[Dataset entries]
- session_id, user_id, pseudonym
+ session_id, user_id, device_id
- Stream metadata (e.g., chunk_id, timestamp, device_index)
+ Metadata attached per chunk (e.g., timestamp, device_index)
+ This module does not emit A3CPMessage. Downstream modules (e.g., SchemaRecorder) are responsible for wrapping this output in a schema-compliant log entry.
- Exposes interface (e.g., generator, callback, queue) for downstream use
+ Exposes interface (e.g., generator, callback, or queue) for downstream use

# WORK REQUIRED
What's needed is an exact copy of every entry.

# COMPLETED TASK
- session_id, user_id, pseudonym
+ session_id, user_id, device_id
- Stream metadata (e.g., chunk_id, timestamp, device_index)
+ Metadata attached per chunk (e.g., timestamp, device_index)
+ This module does not emit A3CPMessage. Downstream modules (e.g., SchemaRecorder) are responsible for wrapping this output in a schema-compliant log entry.
- Exposes interface (e.g., generator, callback, queue) for downstream use
+ Exposes interface (e.g., generator, callback, or queue) for downstream use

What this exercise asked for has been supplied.